Film Noah, Son of God, dan beberapa lagi mengalami hal yang tragis, hanya tayang sejenak, atau ada di banner namun tidak jadi, ada juga jauh-jauh hari sudah tidak bisa masuk. Dulu tahun 80-an film ya film mau ada perbedaan atau tidak bukan soal. Film the Ten Commandements,bisa tayang dan bisa dinikmati dengan baik. Tentu kisahnya versi Barat dan itu tidak menjadi masalah.
Artikel ini bukan mau membesar-besarkan perbedaan, namun hendak mengajak untuk bisa bijaksana dan dewasa melihat banyak hal yang berbeda.
- Jika tidak sesuai atau berbeda, biarkan saja, tidak usah menonton dan itu jauh lebih baik, tidak perlu menolak, melarang, eh malah nonton sendiri dengan sembunyi-sembunyi. Kita sudah maju, dewasa, dan iman kita tidak akan goyah hanya kerena sebuah film yang hanya sekali tonton, paling satu setengah hingga dua jam.
- Biarkan saja karya seni, nikmati hiburan dan seninya, dan lepaskan konteks agama atau ajaran apapun kalau memang bukan kepercayaannya.
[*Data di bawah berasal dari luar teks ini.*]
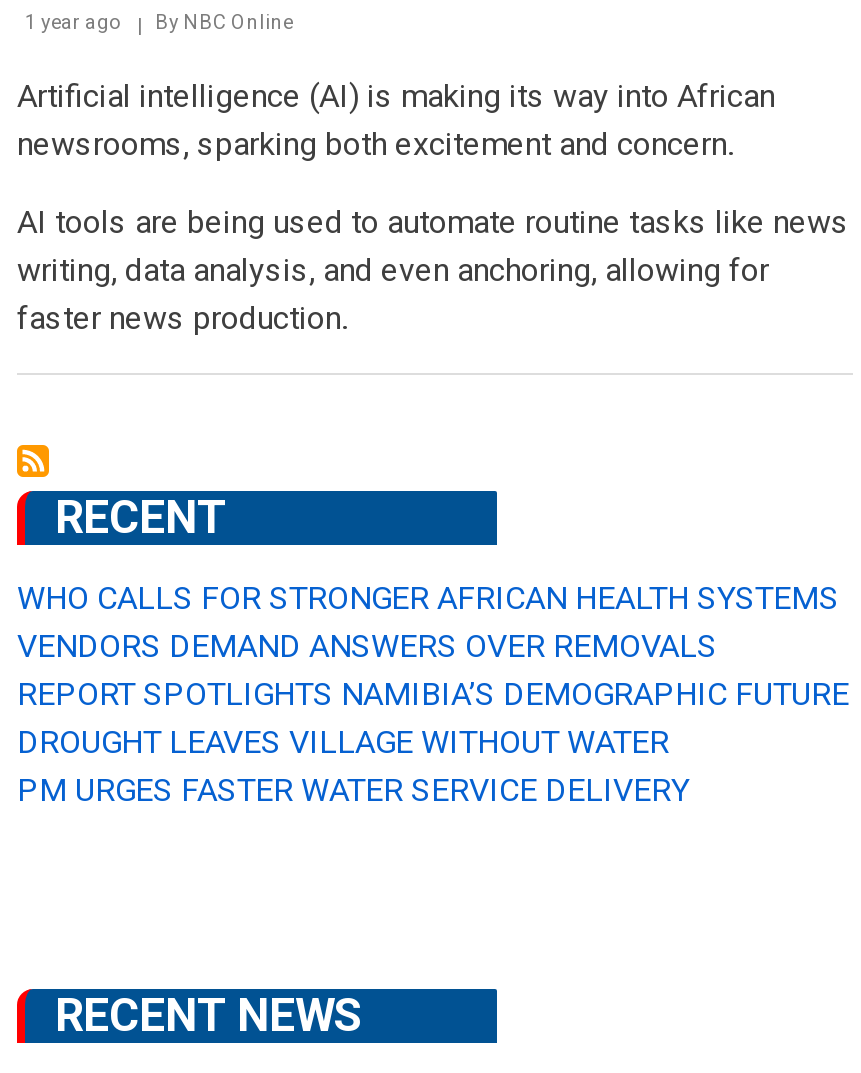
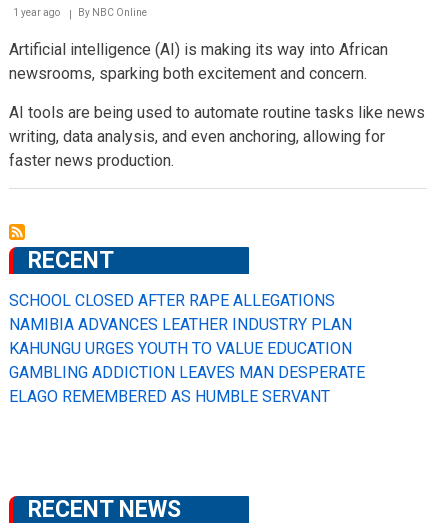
[17,580,849,810] WHO CALLS FOR STRONGER AFRICAN HEALTH SYSTEMS | VENDORS DEMAND ANSWERS OVER REMOVALS | REPORT SPOTLIGHTS NAMIBIA’S DEMOGRAPHIC FUTURE | DROUGHT LEAVES VILLAGE WITHOUT WATER | PM URGES FASTER WATER SERVICE DELIVERY -> [9,291,365,406] SCHOOL CLOSED AFTER RAPE ALLEGATIONS | NAMIBIA ADVANCES LEATHER INDUSTRY PLAN | KAHUNGU URGES YOUTH TO VALUE EDUCATION | GAMBLING ADDICTION LEAVES MAN DESPERATE | ELAGO REMEMBERED AS HUMBLE SERVANT

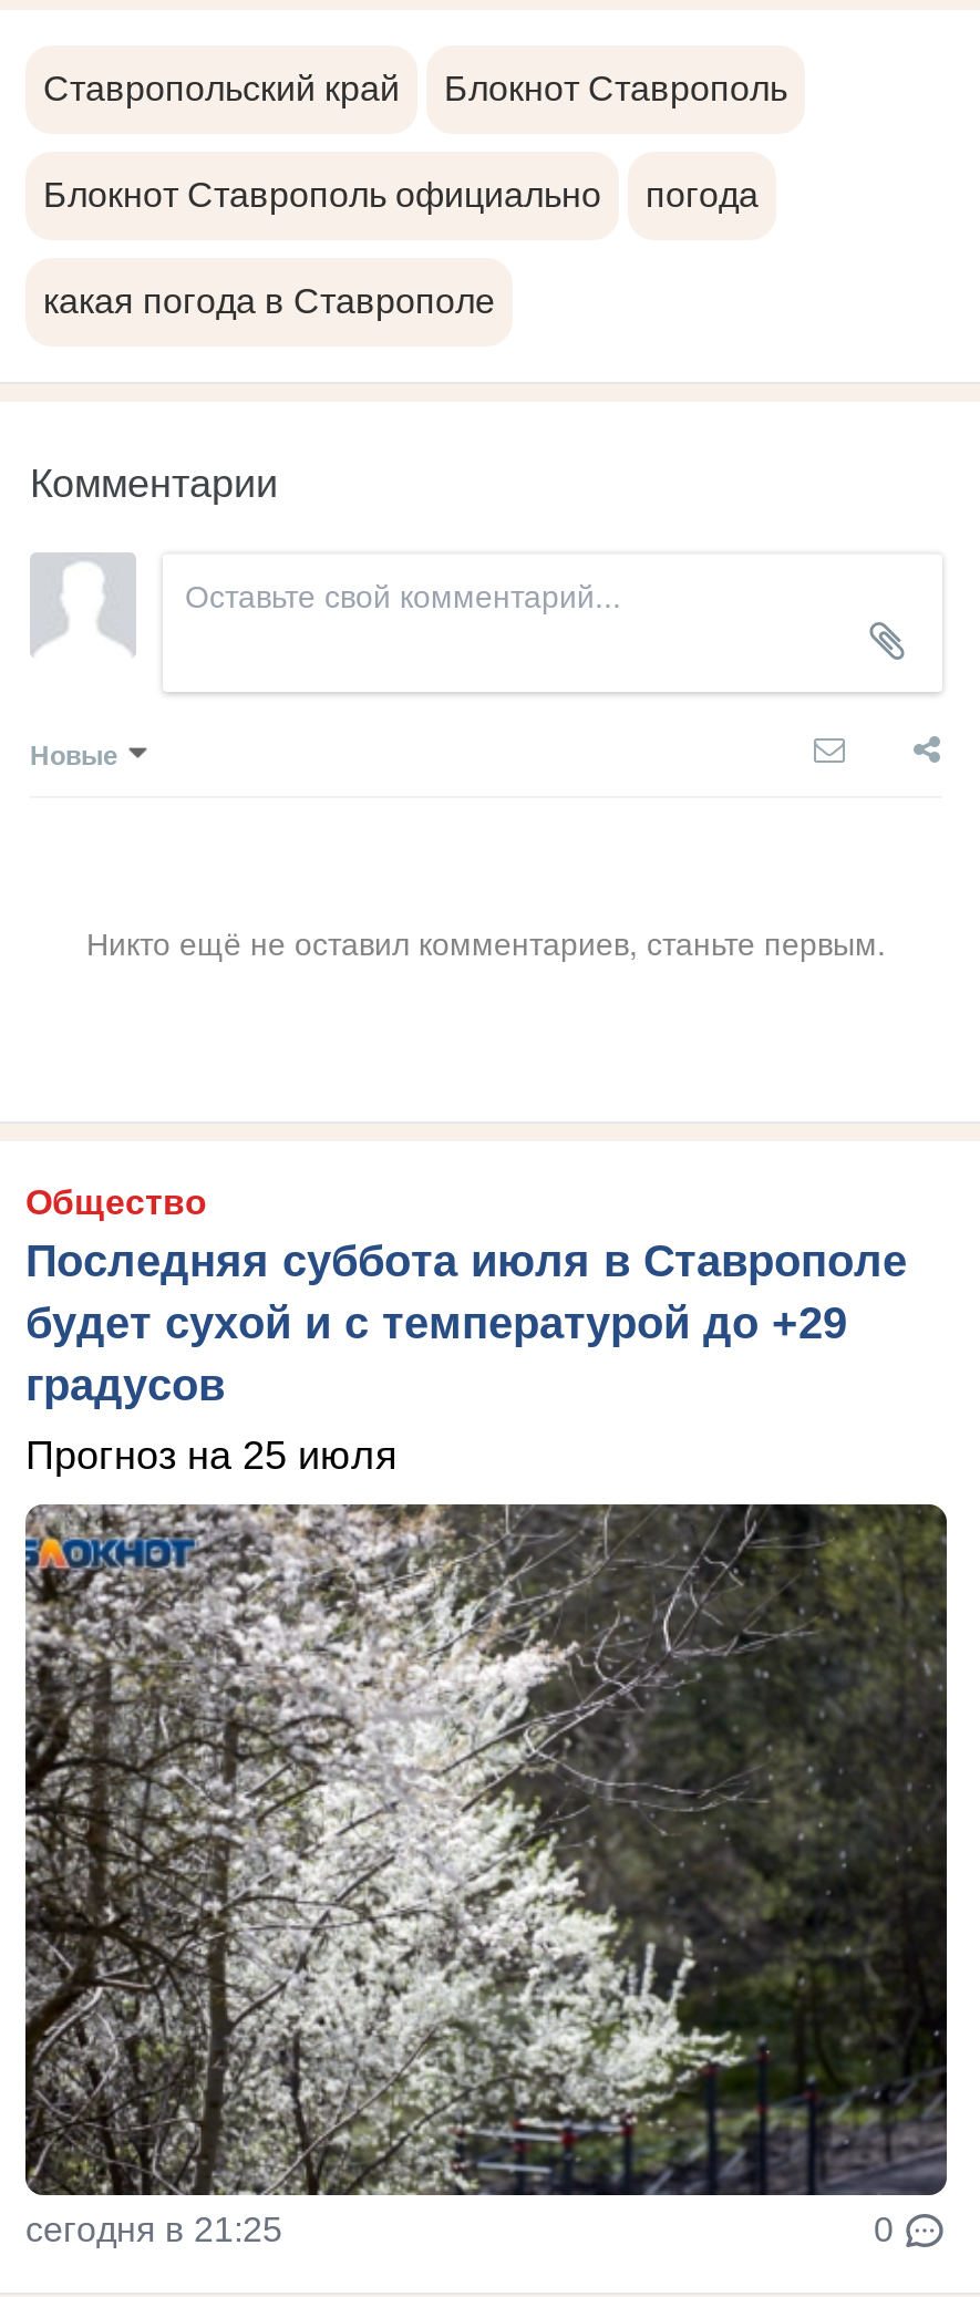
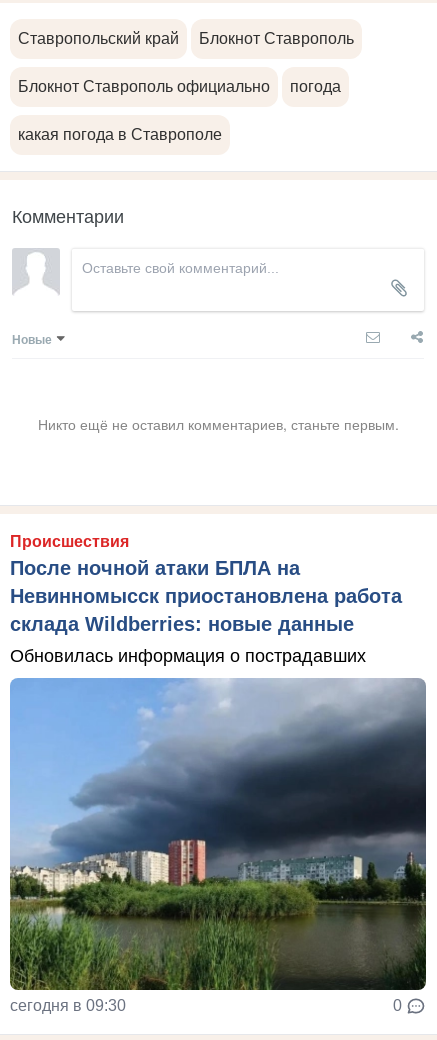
[25,1184,907,1410] Общество | Последняя суббота июля в Ставрополе | будет сухой и с температурой до +29 | градусов -> [10,533,402,635] Происшествия | После ночной атаки БПЛА на | Невинномысск приостановлена работа | склада Wildberries: новые данные
[25,1434,398,1478] Прогноз на 25 июля -> [10,646,366,666] Обновилась информация о пострадавших
[23,1502,949,2249] [image] | сегодня в 21:25 -> [9,677,427,1014] [image] | сегодня в 09:30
Kepercayaan yang kuat itu justru akan teruji dengan menikmati yang berbeda dengan sikap dewasa.
- Bagi saya, iman yang berkualitas itu jika berani melihat perbedaan dengan kaca mata saya tanpa adanya sikap curiga, menghakimi, dan malah membuat makin buruk akan iman sendiri dan iman yang berbeda.
- Iman sendiri makin kuat ketika berhadapan dengan iman lain. Melihat oh itu ternyata, hanya segitu, iman saya jaug lebih menjanjikan, benar, dan tidak sesederhana itu. Melihat iman sendiri dengan lebih baik karena ada pembanding, bukan hanya katak dalam tempurung.